Nem parecia grande coisa: ela conseguiu regar as plantas naquela manhã. Apreciou por instantes uma sutil alegria. E quis lixar as unhas.
Fazia tempo que ela mal se levantava da cama. Os filhos levavam o almoço e o jantar. O prazer era quando a neta vinha. Mas nem sempre. Às vezes, mesmo com a neta, mesmo com o almoço dos filhos, mesmo com o sol e o jardim, ela queria o quarto escuro.
Naquela manhã, no entanto, ela conseguiu regar as plantas. Dar vida o jardim. Uma espécie de cuidar de si mesma. Havia sol lá fora. E ela quis lixar as unhas.
Tanto nos atemos ao que chamamos de grandes vitórias – promoções no emprego, casa nova, começar uma faculdade, passar em um concurso, fazer uma grande viagem – que, por vezes, nos esquecemos de que grande parte da vida corre e escorre no miúdo. É como se, para germinar belezas, precisássemos estar atentos exatamente ao que parece banal. Dessa ideia compreendemos que os primeiros balbucios de um bebê são prenúncios de multiplicidades. Os primeiros movimentos de uma criança são fundamentais experiências com o mundo que as cerca. Nossos choros – desde pequenos até mais adiante – dão voz aos nossos sentimentos e libertam aflições.
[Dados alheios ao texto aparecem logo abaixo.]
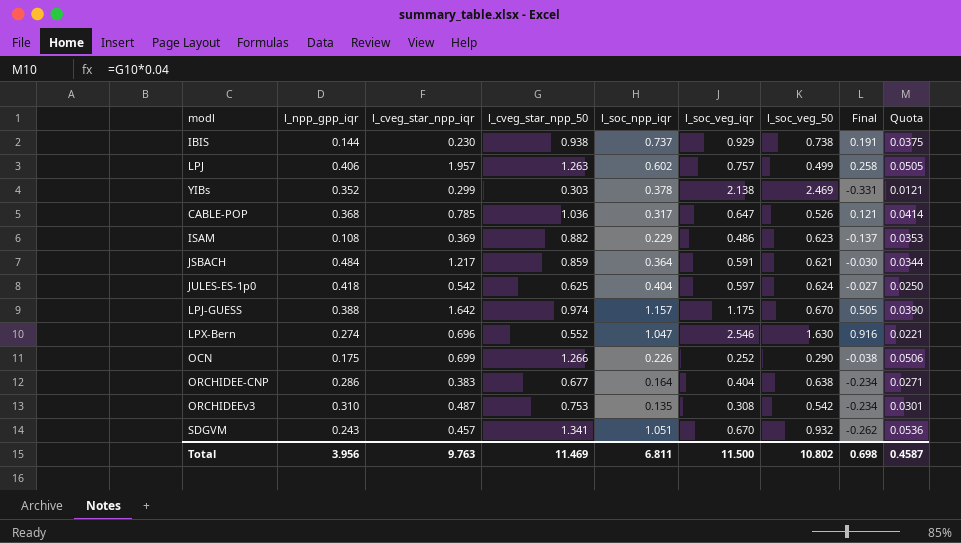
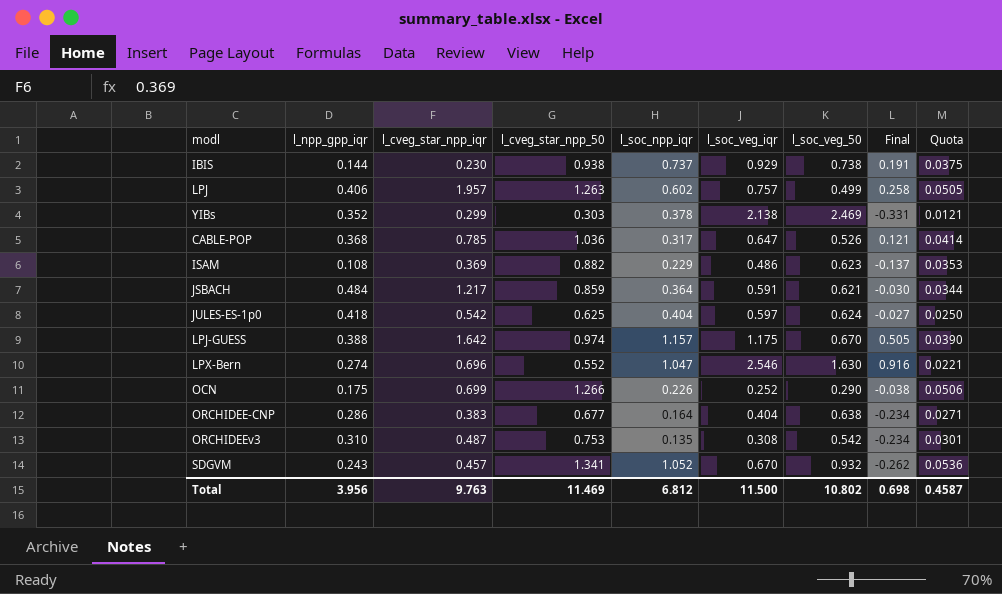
SDGVM | l_soc_npp_iqr: 1.051 -> 1.052
Total | l_soc_npp_iqr: 6.811 -> 6.812

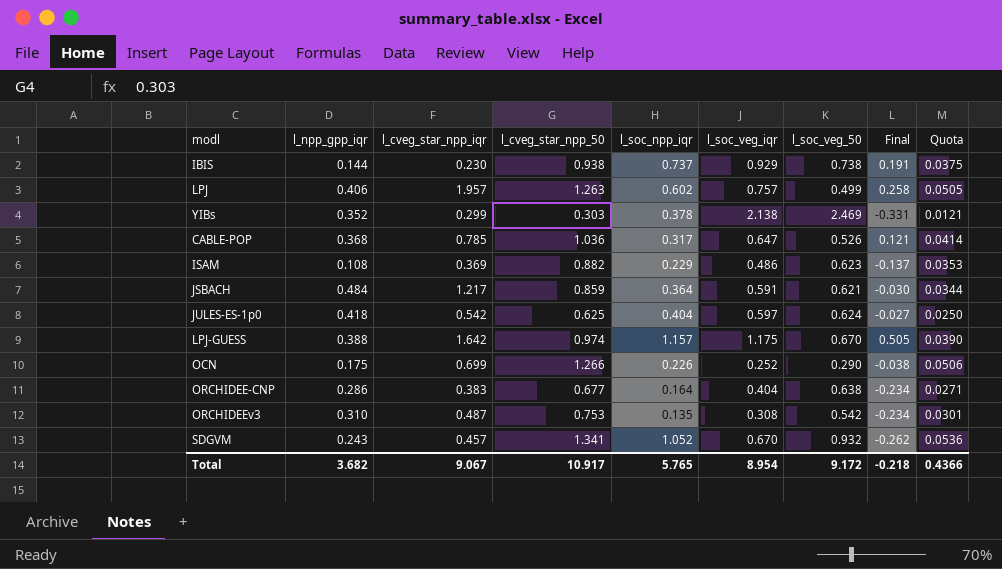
row LPX-Bern: 0.274 | 0.696 | 0.552 | 1.047 | 2.546 | 1.630 | 0.916 | 0.0221 -> none
Total | l_npp_gpp_iqr: 3.956 -> 3.682
Total | l_cveg_star_npp_iqr: 9.763 -> 9.067
Total | l_cveg_star_npp_50: 11.469 -> 10.917
Total | l_soc_npp_iqr: 6.812 -> 5.765
Total | l_soc_veg_iqr: 11.500 -> 8.954
Total | l_soc_veg_50: 10.802 -> 9.172
Total | Final: 0.698 -> -0.218
Total | Quota: 0.4587 -> 0.4366

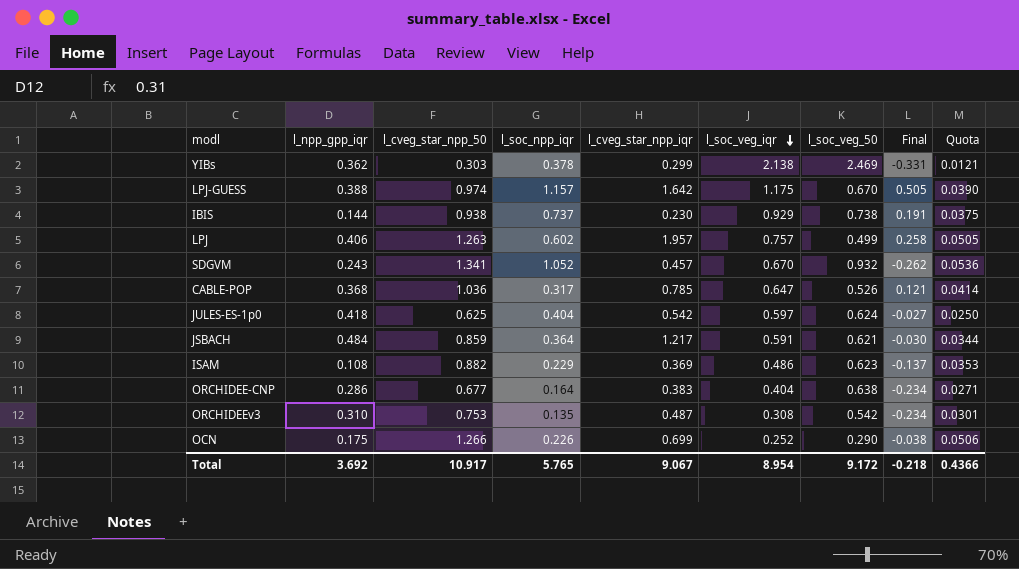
row order: none -> l_soc_veg_iqr descending
column l_cveg_star_npp_iqr | position: 3 -> 5
YIBs | l_npp_gpp_iqr: 0.352 -> 0.362
Total | l_npp_gpp_iqr: 3.682 -> 3.692

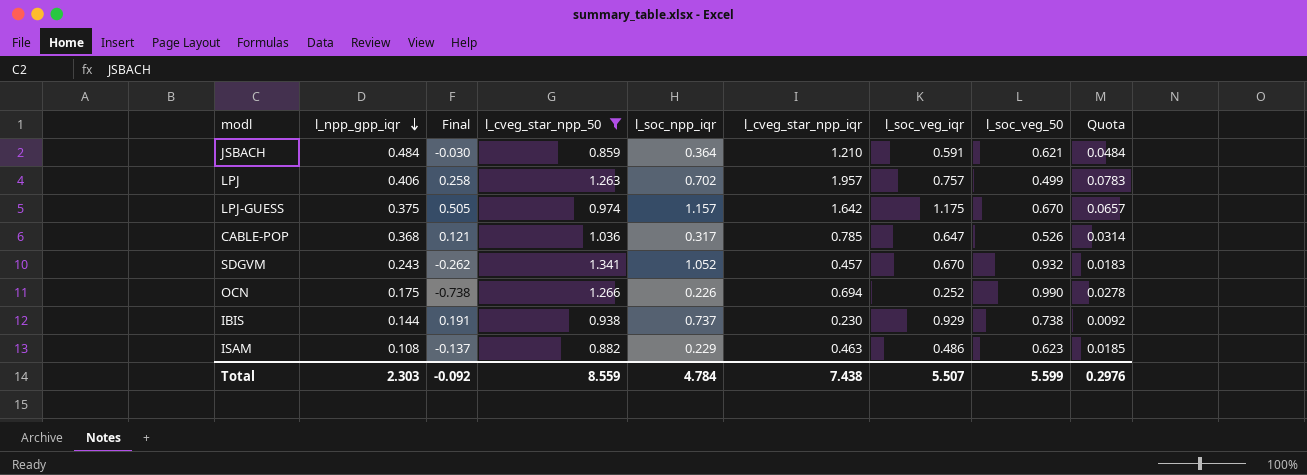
filter: none -> l_cveg_star_npp_50 >= 0.859
row order: l_soc_veg_iqr descending -> l_npp_gpp_iqr descending
column Final | position: 8 -> 3
column Quota | formula: [l_cveg_star_npp_50] * 0.04 -> [l_cveg_star_npp_iqr] * 0.04
JSBACH | l_cveg_star_npp_iqr: 1.217 -> 1.210
LPJ | l_soc_npp_iqr: 0.602 -> 0.702
LPJ-GUESS | l_npp_gpp_iqr: 0.388 -> 0.375
OCN | Final: -0.038 -> -0.738
OCN | l_cveg_star_npp_iqr: 0.699 -> 0.694
OCN | l_soc_veg_50: 0.290 -> 0.990
ISAM | l_cveg_star_npp_iqr: 0.369 -> 0.463
Total | l_npp_gpp_iqr: 3.692 -> 2.303
Total | Final: -0.218 -> -0.092
Total | l_cveg_star_npp_50: 10.917 -> 8.559
Total | l_soc_npp_iqr: 5.765 -> 4.784
Total | l_cveg_star_npp_iqr: 9.067 -> 7.438
Total | l_soc_veg_iqr: 8.954 -> 5.507
Total | l_soc_veg_50: 9.172 -> 5.599
Total | Quota: 0.4366 -> 0.2976

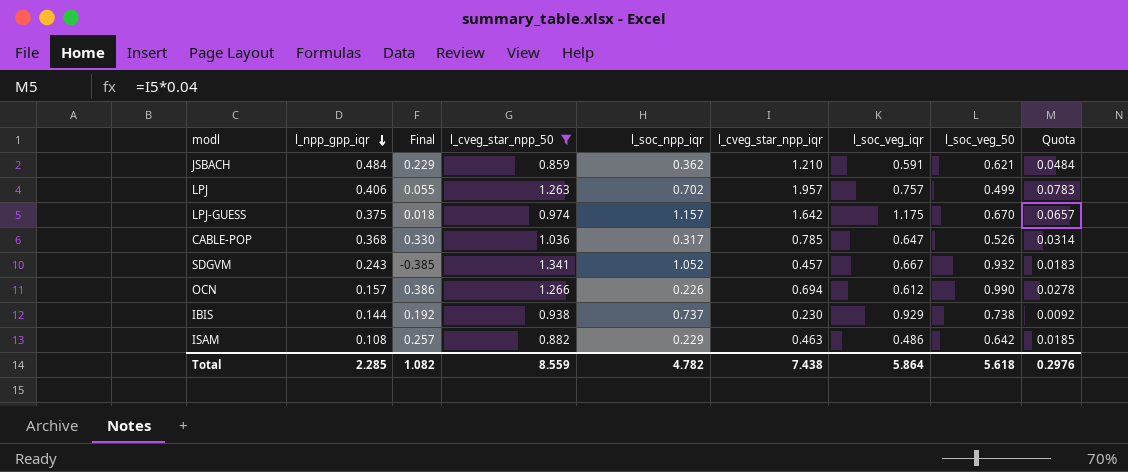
column Final | formula: [l_soc_veg_iqr] - [l_soc_veg_50] -> [l_soc_veg_iqr] - [l_soc_npp_iqr]
JSBACH | l_soc_npp_iqr: 0.364 -> 0.362
SDGVM | l_soc_veg_iqr: 0.670 -> 0.667
OCN | l_npp_gpp_iqr: 0.175 -> 0.157
OCN | l_soc_veg_iqr: 0.252 -> 0.612
ISAM | l_soc_veg_50: 0.623 -> 0.642
Total | l_npp_gpp_iqr: 2.303 -> 2.285
Total | Final: -0.092 -> 1.082
Total | l_soc_npp_iqr: 4.784 -> 4.782
Total | l_soc_veg_iqr: 5.507 -> 5.864
Total | l_soc_veg_50: 5.599 -> 5.618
Tanto nos atemos ao que chamamos de grandes vitórias que mal olhamos quando ela – que pode ser tantos de nós – conseguiu regar as plantas naquela manhã. Ou fazer o próprio almoço depois de tanto tempo tomada por um quadro depressivo. Mal olhamos – mas vamos olhar – como ele, superando as crises de ansiedade, consegue apresentar um trabalho na faculdade. Sozinho. Quando ele não se esconde mais no banheiro no trabalho: agora conseguiu fazer um amigo. Quando ela abre mão do excesso de obrigações e assiste a um seriado. Quando ela arranja uma namorada e, com tanto medo de não ser aceita, recebe o abraço da mãe.
As pequenas vitórias são os pequenos movimentos diários que parecem invisíveis a quem não nos conhece bem. Desenhar, chorar, gritar, brigar, dizer um não. Mudar de rumo no emprego, conseguir passar um final de semana sem pensar no trabalho, tirar férias de tudo apenas para descansar. Encontrar um amigo, fazer uma caminhada, fazer um artesanato, participar de um movimento de luta política. Ler, escrever, pintar, meditar, fazer uma luta ou uma dança. Às vezes só por hoje. Às vezes sem ter certeza de que conseguirá a mesma vitória amanhã. Não se trata de uma corrida.
O processo de cuidado e cura é um processo que respeita o tempo de cada um. Aquilo que, para outro, pode parecer banal, é grandioso em sua história. É grandioso na história singular de quem vivencia tramas, dramas e dificuldades que às vezes lhe parecem impossíveis. Puxar o fio da possibilidade é principiar um processo poderoso. Não rumo à perfeição, mas rumo à integridade: é abraçar a história sem se prender a ela. História serve é para produzir movimento: por isso ela conseguiu regar as plantas naquela manhã. Apreciou por instantes uma sutil alegria. E quis lixar as unhas.